Dr. Sponaugle prefers the term “Brain Pain” – Why? Because, in addition to increasing the patient’s perception of physical pain, the opiate-induced imbalance of brain chemistry also causes anxiety and insomnia.
Multiple Hormonal Deficiencies Caused by Opiate Addiction
Dr. Sponaugle’s addiction research at Florida Detox & Wellness Institute proves that opiate pain medications suppress the brain’s pituitary gland causing:
- Growth Hormone deficiency
- MSH deficiency, hypothyroidism
- adrenal insufficiency [adrenals make “get up and go” chemicals, adrenaline, cortisol ,DHEA ]
- shut down of testicles and ovaries thus…
- deficiencies of the sex hormones testosterone, estrogen and progesterone.
GH – Growth Hormone Deficiency
Without adequate growth hormone, we age much faster because we cannot repair any body or brain cells, our skin looks older, our muscles can’t repair after a workout, we can’t repair injured nerves etc. GH deficiency causes more physical pain, muscle stiffness and depression as well as excessive “belly fat.”

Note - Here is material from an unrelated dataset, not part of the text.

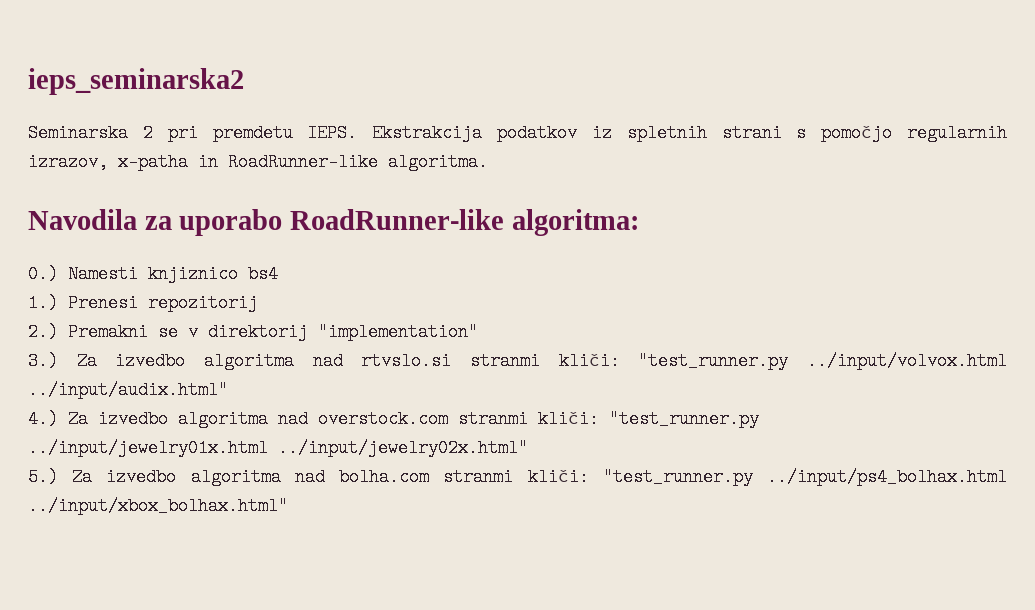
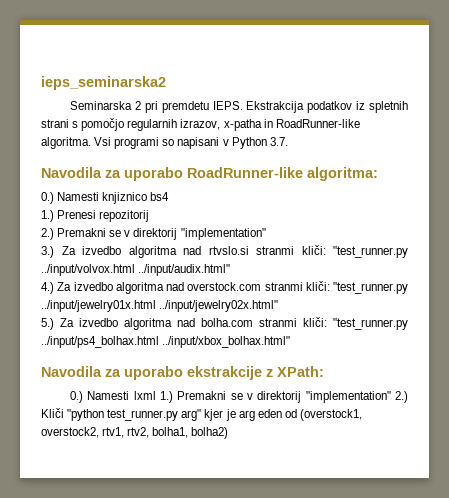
(488, 162) none -> [94,137,288,149] Vsi programi so napisani v Python 3.7.
(288, 506) none -> [41,366,324,380] [70,391,408,403] [41,408,362,421] [41,427,229,439] // Navodila za uporabo ekstrakcije z XPath: // 0.) Namesti lxml 1.) Premakni se v direktorij "implementation" 2.) Kliči "python test_runner.py arg" kjer je arg eden od (overstock1, overstock2, rtv1, rtv2, bolha1, bolha2)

MSH – Melanocyte Stimulating Hormone
MSH is not just for skin pigmentation as we were taught in Medical School. It turns out that MSH has 22 other functions and recent research has proven that MSH is a “mother modulating hormone” that controls the activity of all hormones. Regarding increased physical pain, it turns out we cannot manufacture our natural opiates, endorphins without MSH. This explains why patients on opiates have no endorphin production.
If your MSH production has been shut down by opiate pain mediation, you probably notice that you sunburn more easily in the same amount of sun exposure that used to give you a nice tan!
Thyroid Hormone activates every cell in your body – opiate-induced hypothyroidism causes every cell in your body to become underactive.
Our Brain’s Pleasure or Reward Center runs on dopamine, dopamine cannot activate our reward centers “happy receptors” the Dopamine D2 receptors, when thyroid levels are in the basement – opiate-induced hypothyroidism causes decreased activity in our reward center – this causes depression and increased brain sensitivity to incoming electrical pain signals.
Adrenal Insufficiency or “Shut Down”
The adrenal glands sit on top of your kidneys. They make Adrenaline [Epinephrine] Cortisol and DHEA.
Epinephrine or pure adrenaline is one of your primary “get up and go” chemicals. If you suffer opiate-induced epinephrine deficiency, you may notice that you get dizzy for half of a second when you get up quickly from a chair. Epinephrine deficiency causes fatigue, depression and lack of motivation.
Adrenaline cannot activate adrenaline receptors without cortisol. The obvious “double whammy” from opiate-induced adrenal shutdown is that your adrenaline and cortisol, the hormone that enhances activation of adrenaline receptors are both in the basement.
Opiate-induced DHEA deficiency – you can’t manufacture endorphins without DHEA -thus DHEA deficiency causes Increased Physical Pain!
DHEA is called the grace hormone in Europe. It is the strongest anti-inflammatory hormone. Your brain uses 6 times more DHEA than any other hormone. DHEA becomes testosterone or estrogen. DHEA increases production of natural killer cells, the white blood cells that attack and kill cancer cells, bacteria and viruses.
Testosterone Deficiency – Both Sexes
Opiate-induced Testosterone deficiency causes increased pain via decreased dopamine activity in the Brain’s Reward Center. Dopamine cannot activate the Brain’s dopamine receptors in the Reward Center without adequate testosterone! As with Thyroid Hormone deficiency, Testosterone deficiency down regulates activity in our Brain’s Reward Center causing depression and increased brain sensitivity to incoming electrical pain signals.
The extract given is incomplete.